Task to complete »
Somewhere below is a line with "[105,431,114,444] * -> (697, 340) none" and, later, a line with "[105,566,114,579] * -> (252, 504) none"; repeat those two lines and all the lines between them, exactly as they are.

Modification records
:::

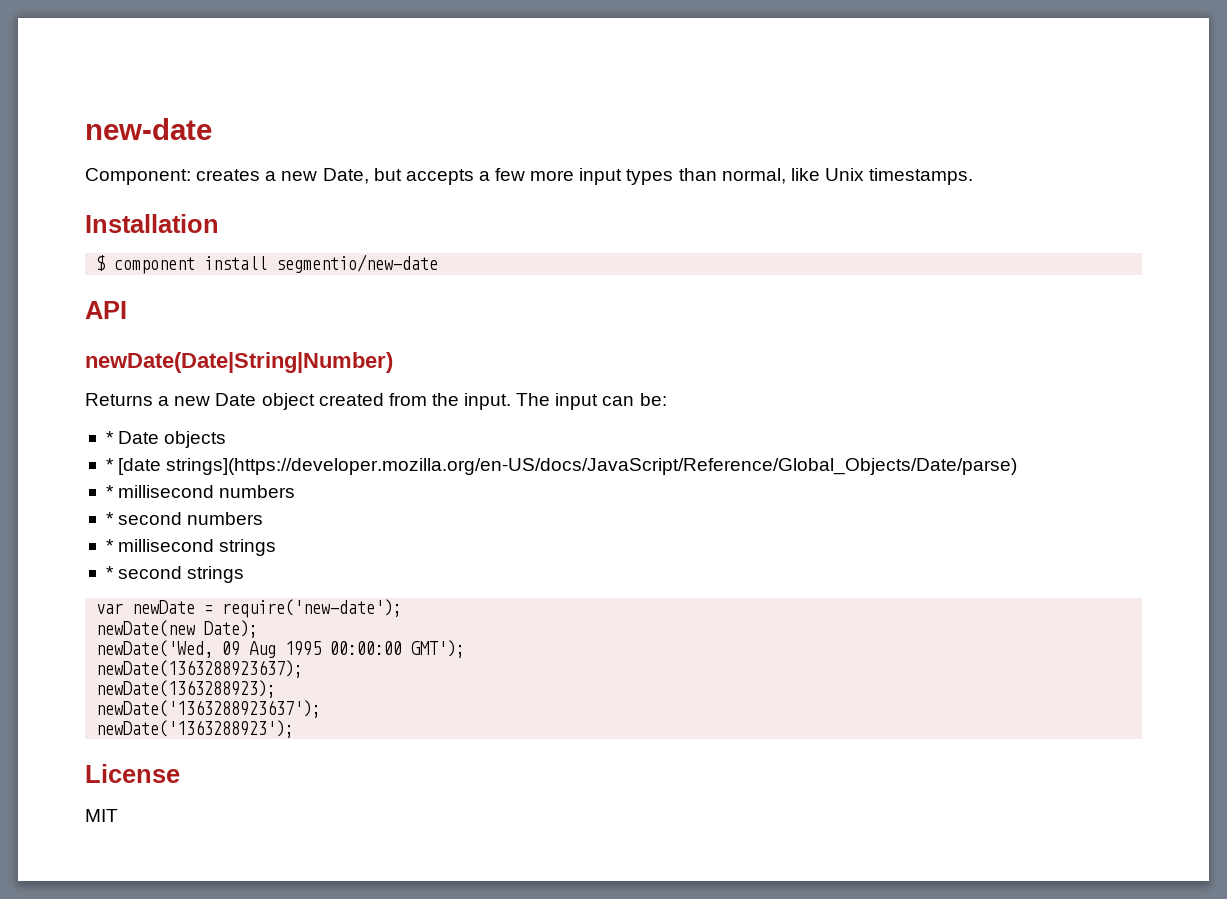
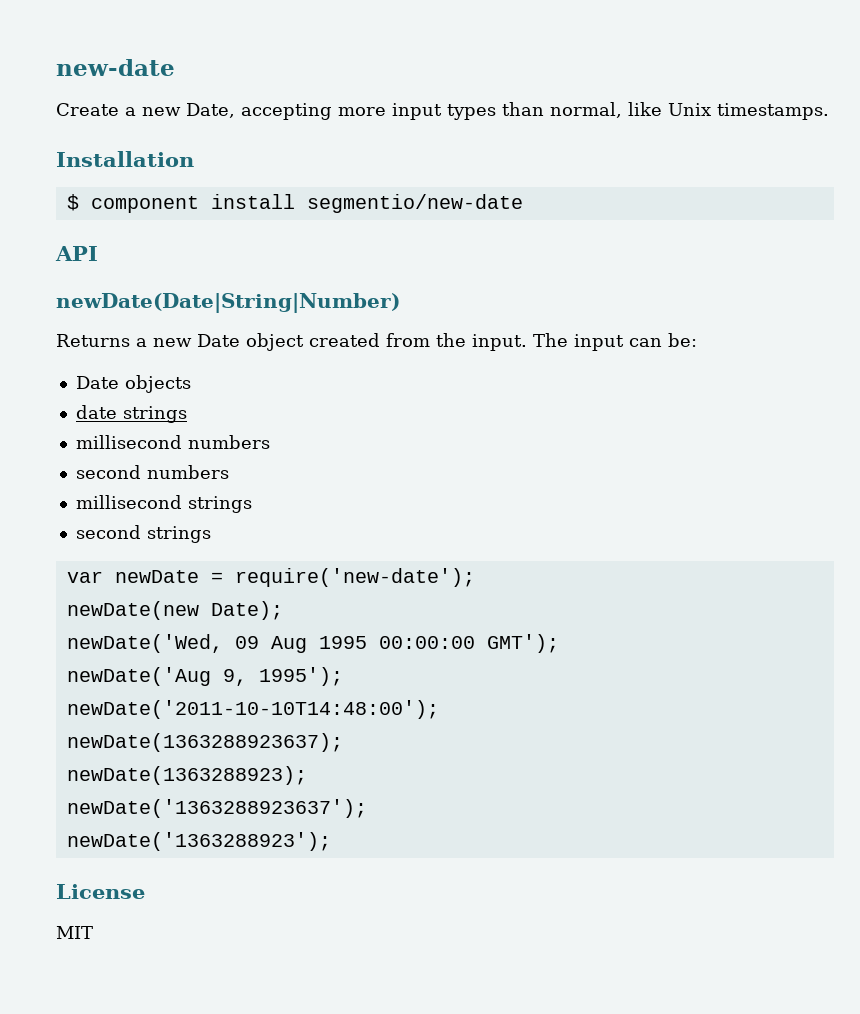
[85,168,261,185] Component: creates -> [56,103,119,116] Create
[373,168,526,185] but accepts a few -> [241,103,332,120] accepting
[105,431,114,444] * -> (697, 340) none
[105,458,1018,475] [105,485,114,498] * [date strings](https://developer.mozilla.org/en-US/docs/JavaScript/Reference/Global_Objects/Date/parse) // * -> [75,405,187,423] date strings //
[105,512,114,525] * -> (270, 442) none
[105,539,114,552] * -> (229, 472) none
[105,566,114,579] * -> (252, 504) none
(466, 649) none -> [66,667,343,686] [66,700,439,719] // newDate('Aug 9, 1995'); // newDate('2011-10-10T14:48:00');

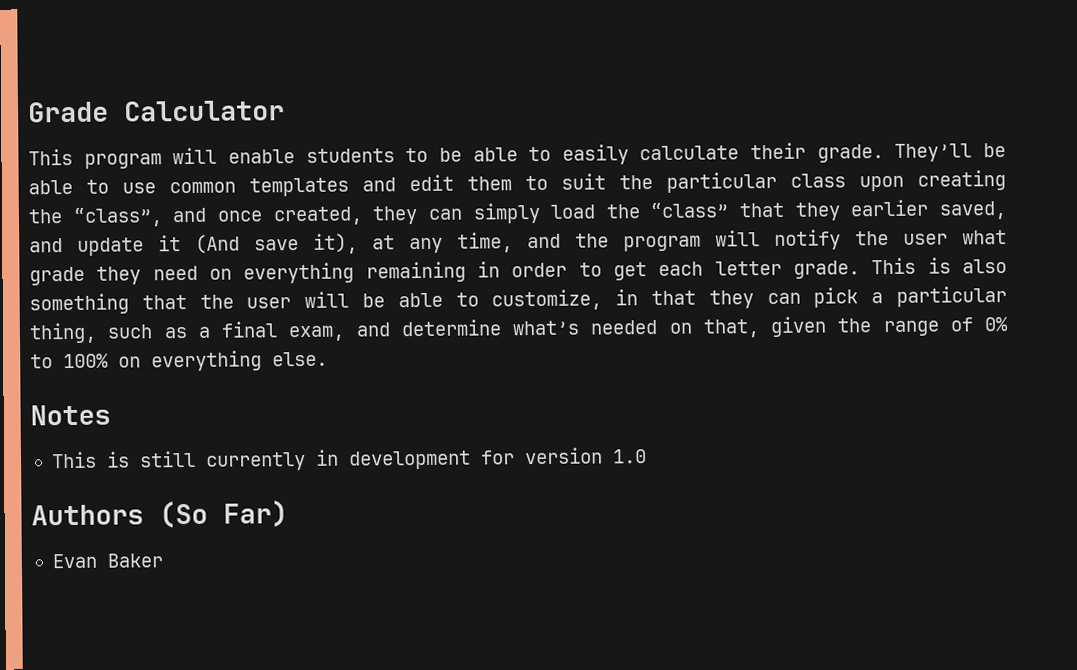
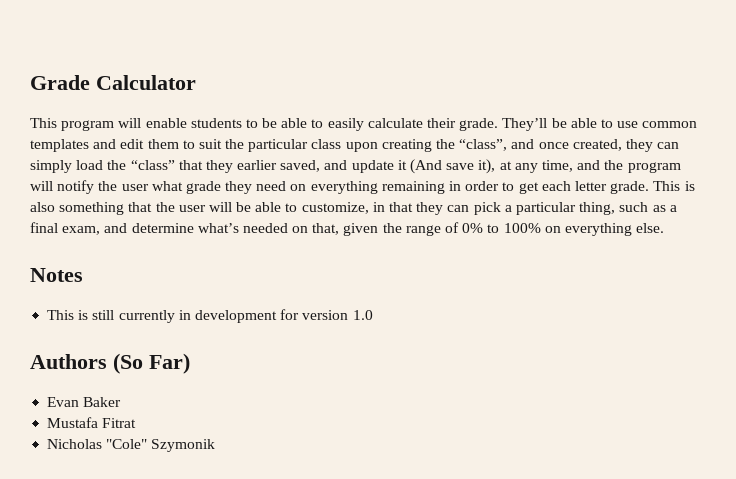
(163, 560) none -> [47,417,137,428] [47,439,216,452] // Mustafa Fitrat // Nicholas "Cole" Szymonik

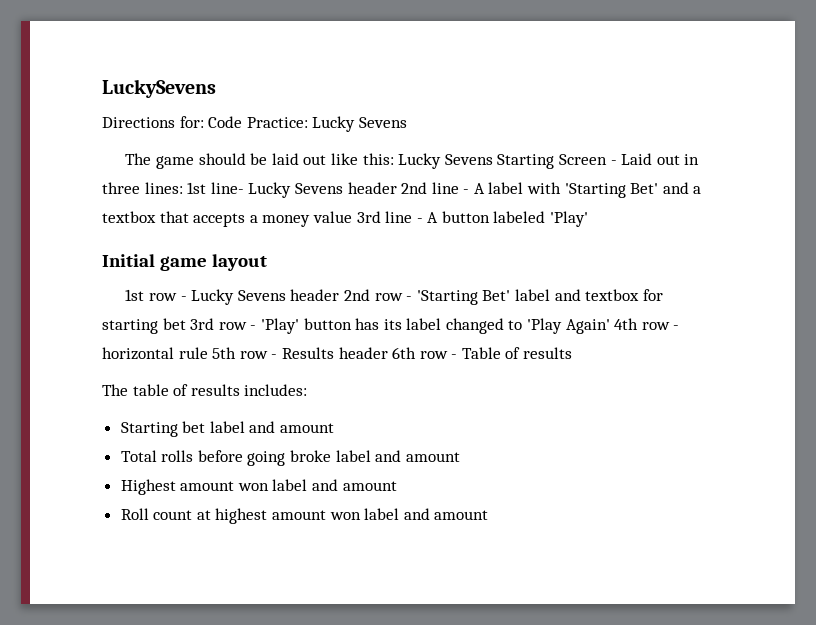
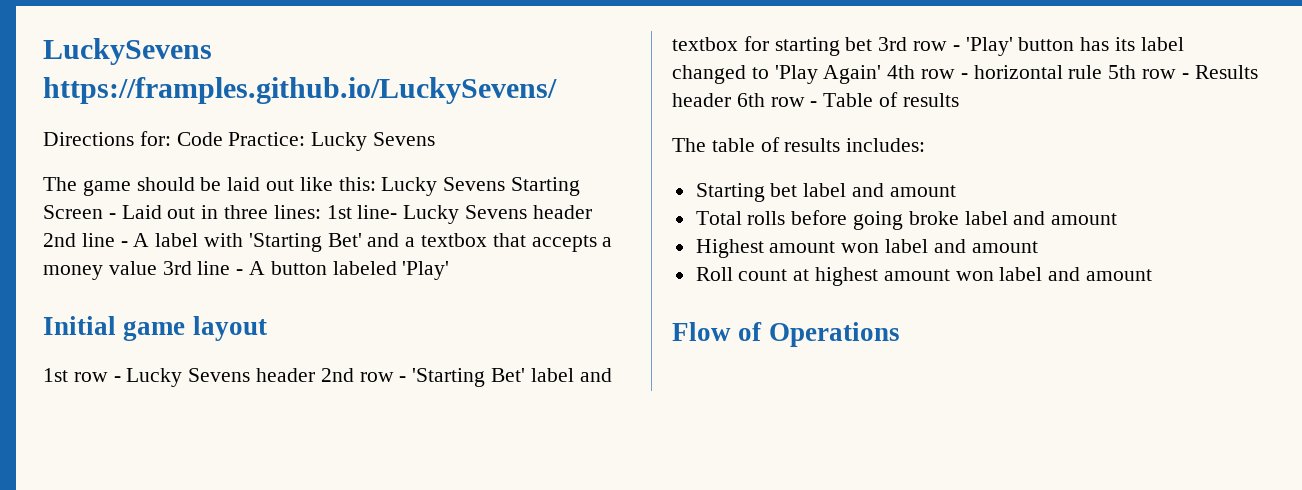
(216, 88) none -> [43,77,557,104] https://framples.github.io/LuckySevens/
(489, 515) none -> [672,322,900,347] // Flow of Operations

:::

Task output »
[105,431,114,444] * -> (697, 340) none
[105,458,1018,475] [105,485,114,498] * [date strings](https://developer.mozilla.org/en-US/docs/JavaScript/Reference/Global_Objects/Date/parse) // * -> [75,405,187,423] date strings //
[105,512,114,525] * -> (270, 442) none
[105,539,114,552] * -> (229, 472) none
[105,566,114,579] * -> (252, 504) none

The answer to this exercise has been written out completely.